Are my devices spying on me? Living in a World of Ubiquitous Computing: Faculty of Science and Environmental Studies Speaker Jason Hong

Event Date: 
Tuesday, February 26, 2019 - 7:30pm to 9:00pm EST
Event Location: 
ATAC 1003
 
About the Talk
In the near future, our smart devices will know almost everything about us.  These devices offer the opportunity to vastly improve our healthcare, urban planning, safety and more.  However, these same devices also pose dramatic new challenges for privacy and for ethics.  In this talk, I'll discuss how these smart devices work, what they can learn about us, and what we need to make sure that the benefits of these technologies vastly outweigh the costs.
 
About the Speaker:  Jason Hong is a professor in the Human Computer Interaction Institute, part of the School of Computer Science at Carnegie Mellon University. He works in the areas of usability, mobility, privacy, and security, and his research has been featured in the New York Times, MIT Tech Review, CBS, CNN, Slate, the World Economic Forum, and more. Jason is on the editorial board for ACM Transactions on Human Computer Interaction and the Communications of the ACM, and previously IEEE Pervasive Computing.
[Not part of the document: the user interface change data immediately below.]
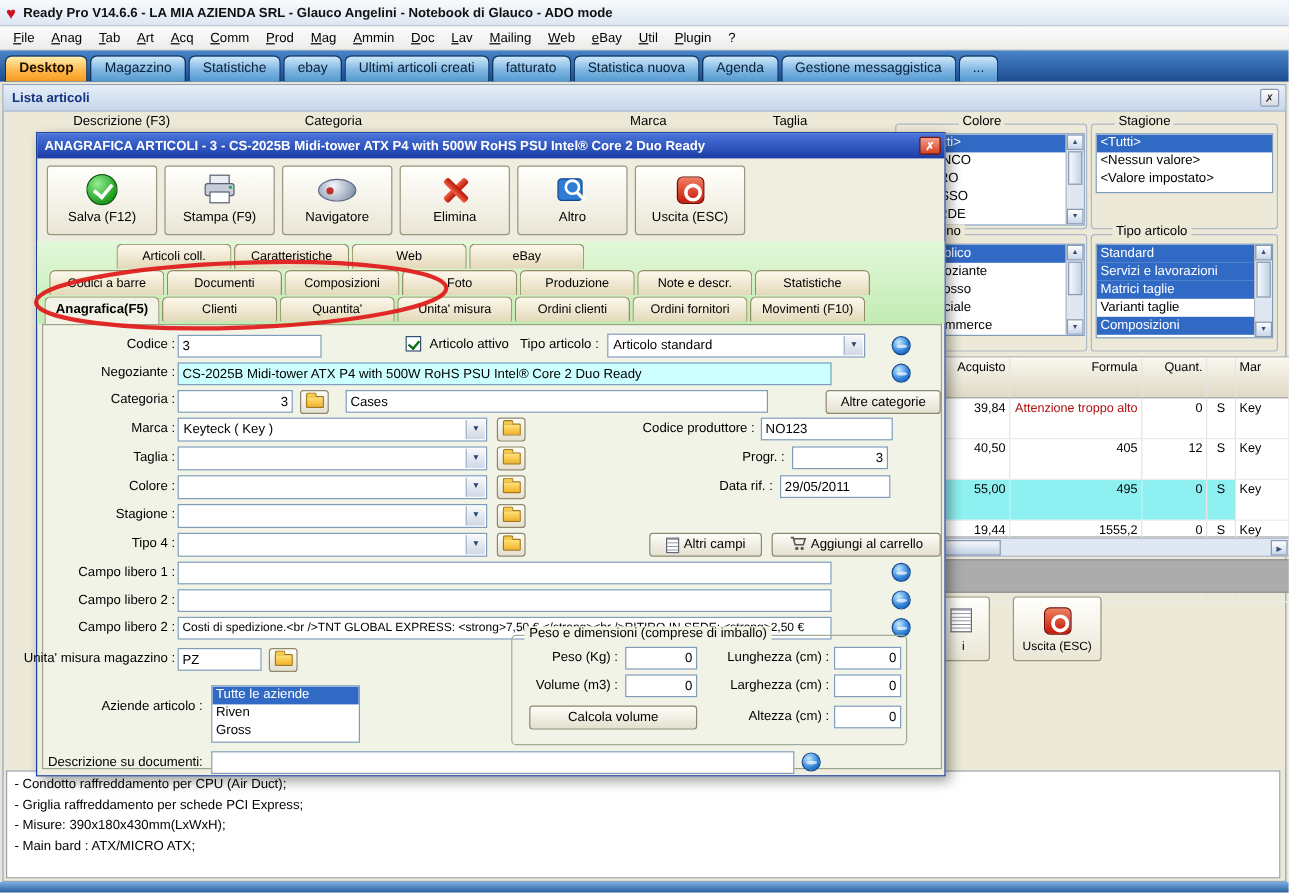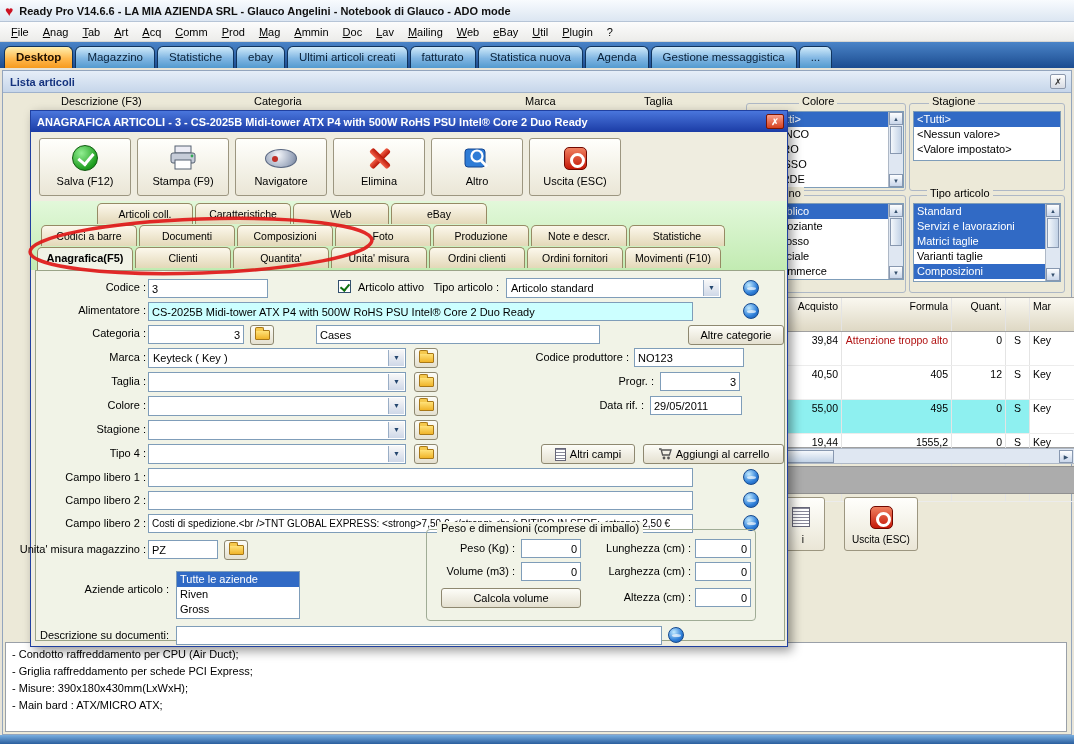--- a/index.html
+++ b/index.html
@@ -433,7 +433,7 @@
       </div>
       <span class="globe" style="left:707px;top:9px;"></span>
 
-      <span class="flbl" style="top:33px;right:638px;">Alimentatore :</span>
+      <span class="flbl" style="top:33px;right:638px;">Negoziante :</span>
       <input class="txt" style="left: 112px; top: 31px; width: 545px; background: rgb(204, 255, 255);" value="CS-2025B Midi-tower ATX P4 with 500W RoHS PSU Intel® Core 2 Duo Ready">
       <span class="globe" style="left:707px;top:32px;"></span>
 

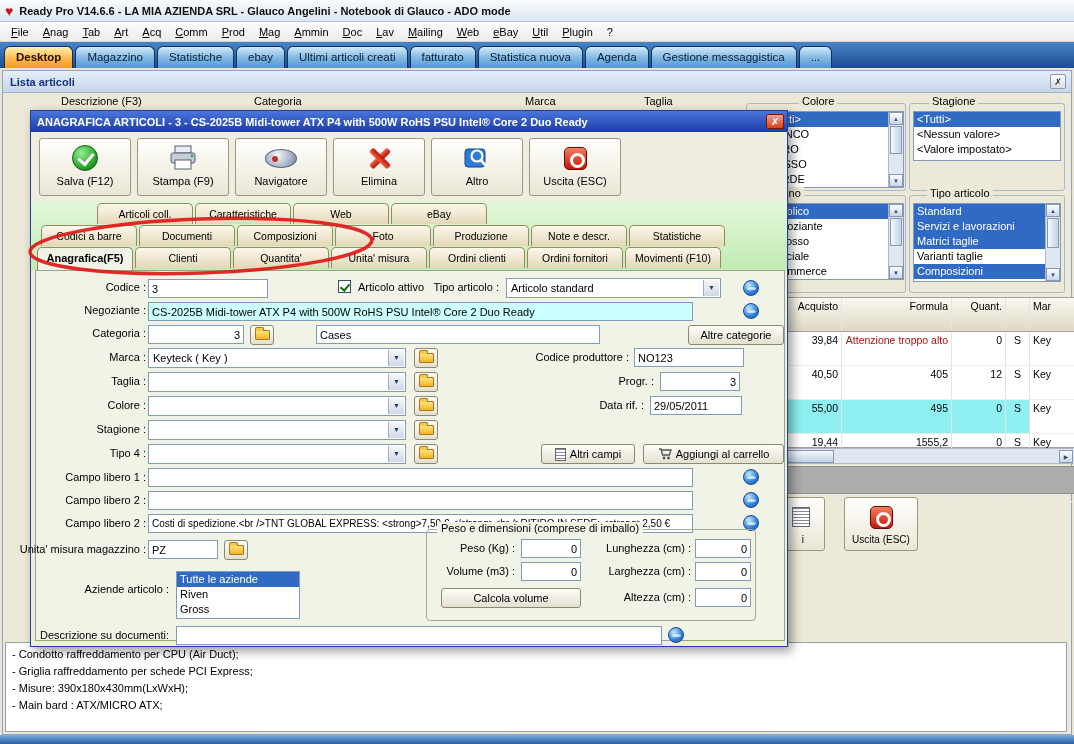--- a/index.html
+++ b/index.html
@@ -442,7 +442,7 @@
       <span class="fold-btn" style="left:214px;top:54px;">
           <span class="folder"></span>
         </span>
-      <input class="txt" style="left: 252px; top: 54px; width: 284px; margin-left: 28px;" value="Cases">
+      <input class="txt" style="left: 252px; top: 54px; width: 352px;" value="Cases">
       <div class="btn" style="left:652px;top:54px;width:96px;">
         <span>Altre categorie</span>
       </div>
He is an author of the book The Design of Sites, a popular book on web design using web design patterns. Jason is also a co-founder of Wombat Security Technologies, which was acquired by Proofpoint in March 2018 for $225m. Jason received his PhD from Berkeley and his undergraduate degrees from Georgia Institute of Technology. Jason has participated on DARPA's Computer Science Study Panel (CS2P), is an Alfred P. Sloan Research Fellow, a Kavli Fellow, a PopTech Science fellow, a New America National Cybersecurity Fellow, and previously held the HCII Career Development fellowship.